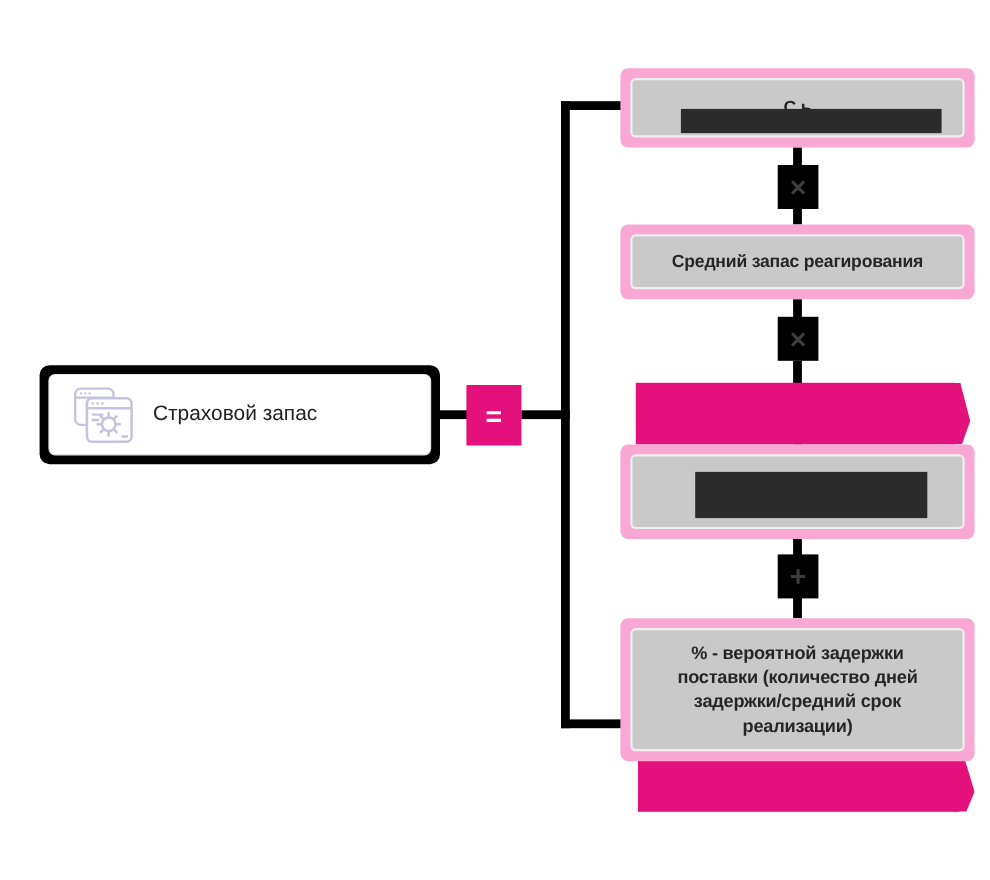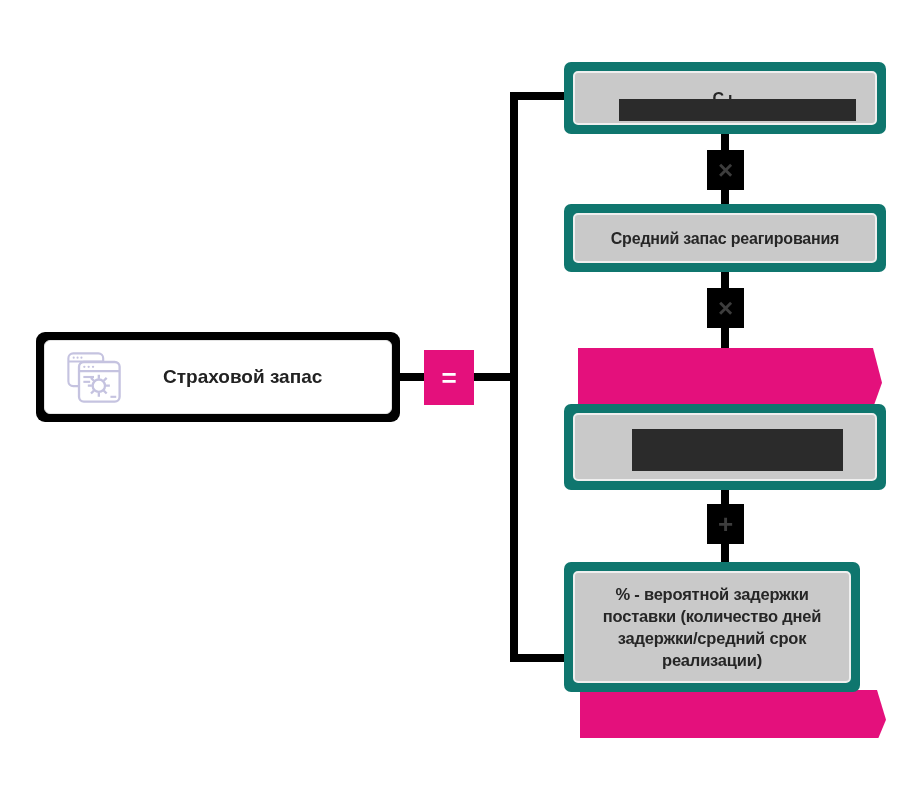--- a/index.html
+++ b/index.html
@@ -39,21 +39,21 @@
     top: 0;
     width: 20px;
     height: 100%;
     background: #e4107c;
     clip-path: polygon(0 0, 55% 0, 100% 62%, 62% 100%, 0 100%);
   }
 
   
   .node {
     position: absolute;
-    background: #0f766e;
+    background: #f9a8d4;
     border-radius: 7px;
     box-sizing: border-box;
     padding: 9px;
   }
   .node .inner {
     width: 100%;
     height: 100%;
     box-sizing: border-box;
     background: #c9c9c9;
     border: 2px solid #efefef;
@@ -126,24 +126,24 @@
     align-items: center;
     padding-left: 20px;
   }
   .card .card-icon {
     width: 58px;
     height: 58px;
     flex: 0 0 58px;
     display: block;
   }
   .card .card-label {
-    margin-left: 40px;
+    margin-left: 16px;
     font-size: 19px;
     color: #222222;
-    font-weight: bold;
+    font-weight: normal;
   }
 </style>
 </head>
 <body>
 
 <div id="canvas">
 
   <div class="line" style="left:399px; top:373px; width:26px; height:8px;"></div>
 
   <div class="line" style="left:474px; top:373px; width:44px; height:8px;"></div>
@@ -222,21 +222,21 @@
     <div class="inner">
       <span class="label">%                                        я</span>
       <span class="redaction" style="left:57px; top:14px; width:211px; height:42px;"></span>
     </div>
   </div>
 
   <div class="op dark" style="left:707px; top:504px; width:37px; height:40px;">
     <span>+</span>
   </div>
 
-  <div class="node" style="left:564px; top:562px; width:296px; height:130px;">
+  <div class="node" style="left:564px; top:562px; width:322px; height:130px;">
     <div class="inner">
       <span class="label multiline">% - вероятной задержки
 поставки (количество дней
 задержки/средний срок
 реализации)</span>
     </div>
   </div>
 
 </div>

> **INSTRUCTIONS TO FOLLOW**: Show the lines of the entries that include the string "weight", copying each in full.

> **RESULT**:
-    font-weight: bold;
+    font-weight: normal;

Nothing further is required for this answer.